- _TASK STATEMENT_:
From the records below, output exactly the lines running from the line containing "height: 447px;" through the line containing "2px solid #f97316;", and no others.
DATA SHOWN below:
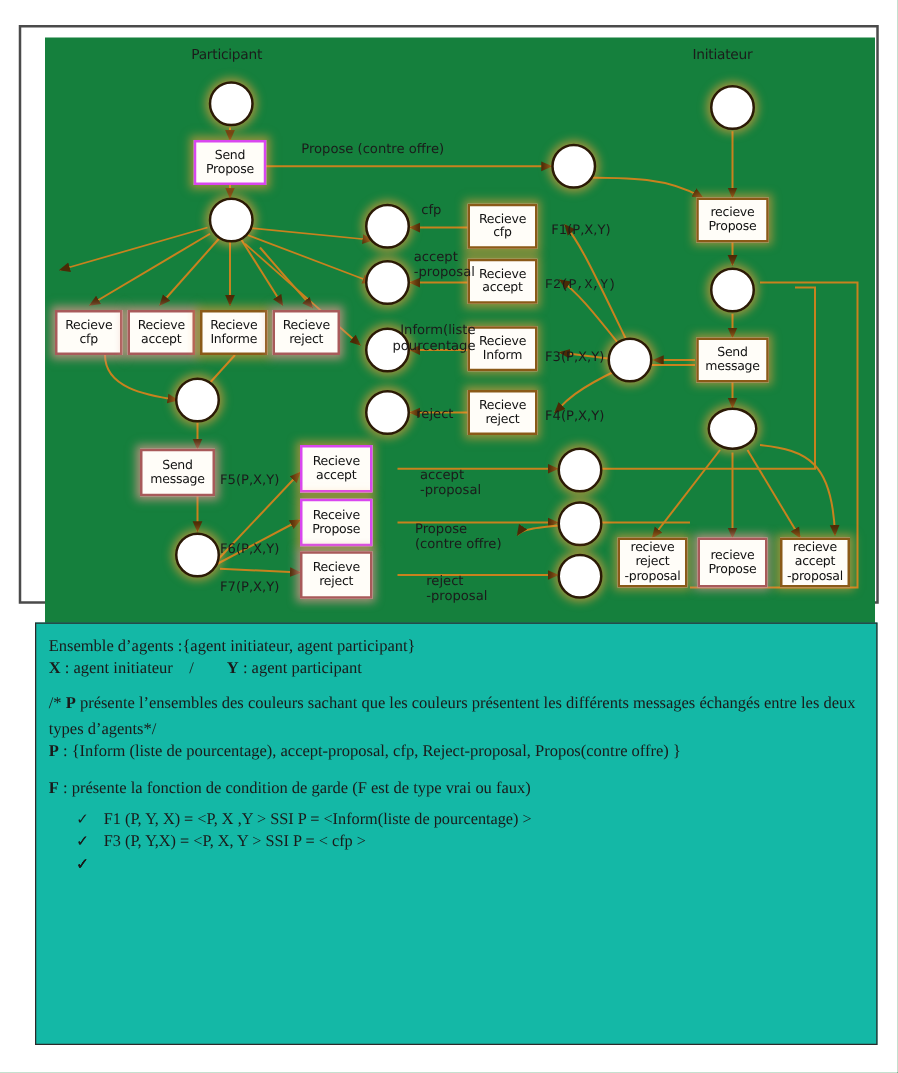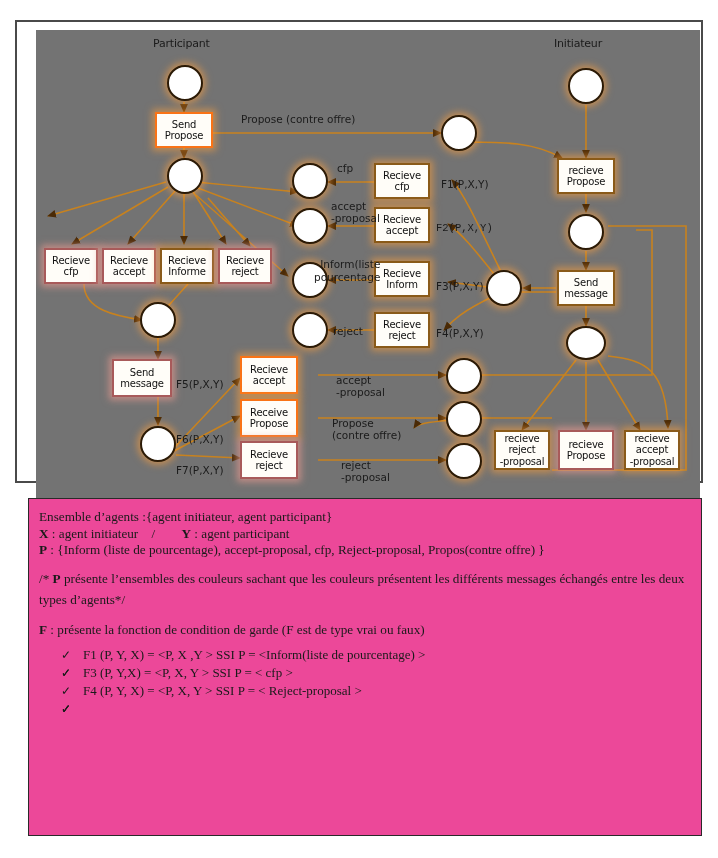--- a/index.html
+++ b/index.html
@@ -25,42 +25,42 @@
     border: 2px solid #4a4a4a;
     background: #ffffff;
     box-sizing: border-box;
   }
   #diagram-canvas {
     position: absolute;
     left: 19px;
     top: 8px;
     width: 664px;
     height: 548px;
-    background: #737373;
+    background: #15803d;
     overflow: hidden;
   }
   #svg-layer {
     position: absolute;
     left: 0; top: 0;
     width: 664px;
     height: 447px;
   }
 
   
   .place {
     position: absolute;
     border: 2.5px solid #2b1a06;
     background: #ffffff;
     border-radius: 50%;
     box-shadow: 0 0 7px 3px rgba(255,160,60,0.55);
     box-sizing: border-box;
   }
   .trans {
     position: absolute;
-    border: 2px solid #f97316;
+    border: 2px solid #d946ef;
     background: #fffdf8;
     box-shadow: 0 0 7px 3px rgba(255,160,60,0.55);
     box-sizing: border-box;
     display: flex;
     align-items: center;
     justify-content: center;
     text-align: center;
     font-family: "DejaVu Sans", sans-serif;
     font-size: 10px;
     line-height: 11.5px;
@@ -89,21 +89,21 @@
   }
 
   
   #textbox {
     position: absolute;
     left: 28px;
     top: 498px;
     width: 674px;
     height: 338px;
     border: 1.5px solid #2a2a2a;
-    background: #ec4899;
+    background: #14b8a6;
     box-sizing: border-box;
     padding: 10px 12px 0 10px;
   }
   .tline {
     font-family: "Liberation Serif", serif;
     font-size: 13.2px;
     line-height: 16.5px;
     color: #1a1a1a;
     margin: 0 0 0 0;
   }
@@ -291,26 +291,26 @@
 (contre offre)</div>
     <div class="alabel" style="left:305px; top:429px; white-space:pre-line; line-height:12px;">reject
 -proposal</div>
 
   </div>
 </div>
 
 <div id="textbox">
   <p class="tline">Ensemble d’agents :{agent initiateur, agent participant}</p>
   <p class="tline"><b>X</b><span> : agent initiateur&nbsp;&nbsp;&nbsp;&nbsp;/&nbsp;&nbsp;&nbsp;&nbsp;&nbsp;&nbsp;&nbsp;&nbsp;</span><b>Y</b><span> : agent participant</span></p>
+  <p class="tline sp"><span>/* </span><b>P</b><span> présente l’ensembles des couleurs sachant que les couleurs  présentent les différents messages échangés entre les deux types d’agents*/</span></p>
   <p class="tline"><b>P</b><span> : {Inform (liste de pourcentage), accept-proposal, cfp, Reject-proposal, Propos(contre offre) }</span></p>
-  <p class="tline sp"><span>/* </span><b>P</b><span> présente l’ensembles des couleurs sachant que les couleurs  présentent les différents messages échangés entre les deux types d’agents*/</span></p>
   <p class="tline sp"><b>F</b><span> : présente la fonction de condition de garde (F est de type vrai ou faux)</span></p>
 
   <ul class="flist">
     <li><span class="tick">✓</span><span>F1 (P, Y, X) = &lt;P, X ,Y &gt;  SSI  P = &lt;Inform(liste de pourcentage) &gt;</span></li>
     <li><span class="tick">✓</span></li>
     <li><span class="tick">✓</span><span>F3 (P, Y,X) = &lt;P, X, Y &gt;  SSI  P = &lt; cfp &gt;</span></li>
-    <li><span class="tick">✓</span><span>F4 (P, Y, X) = &lt;P, X, Y &gt;  SSI  P = &lt; Reject-proposal &gt;</span></li>
+    <li><span class="tick">✓</span></li>
     <li><span class="tick">✓</span></li>
     <li><span class="tick">✓</span></li>
     <li><span class="tick">✓</span></li>
   </ul>
 </div>
 
 </body></html>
End of DATA SHOWN.
- _ANSWER FOR THE TASK_:
     height: 447px;
   }
 
   
   .place {
     position: absolute;
     border: 2.5px solid #2b1a06;
     background: #ffffff;
     border-radius: 50%;
     box-shadow: 0 0 7px 3px rgba(255,160,60,0.55);
     box-sizing: border-box;
   }
   .trans {
     position: absolute;
-    border: 2px solid #f97316;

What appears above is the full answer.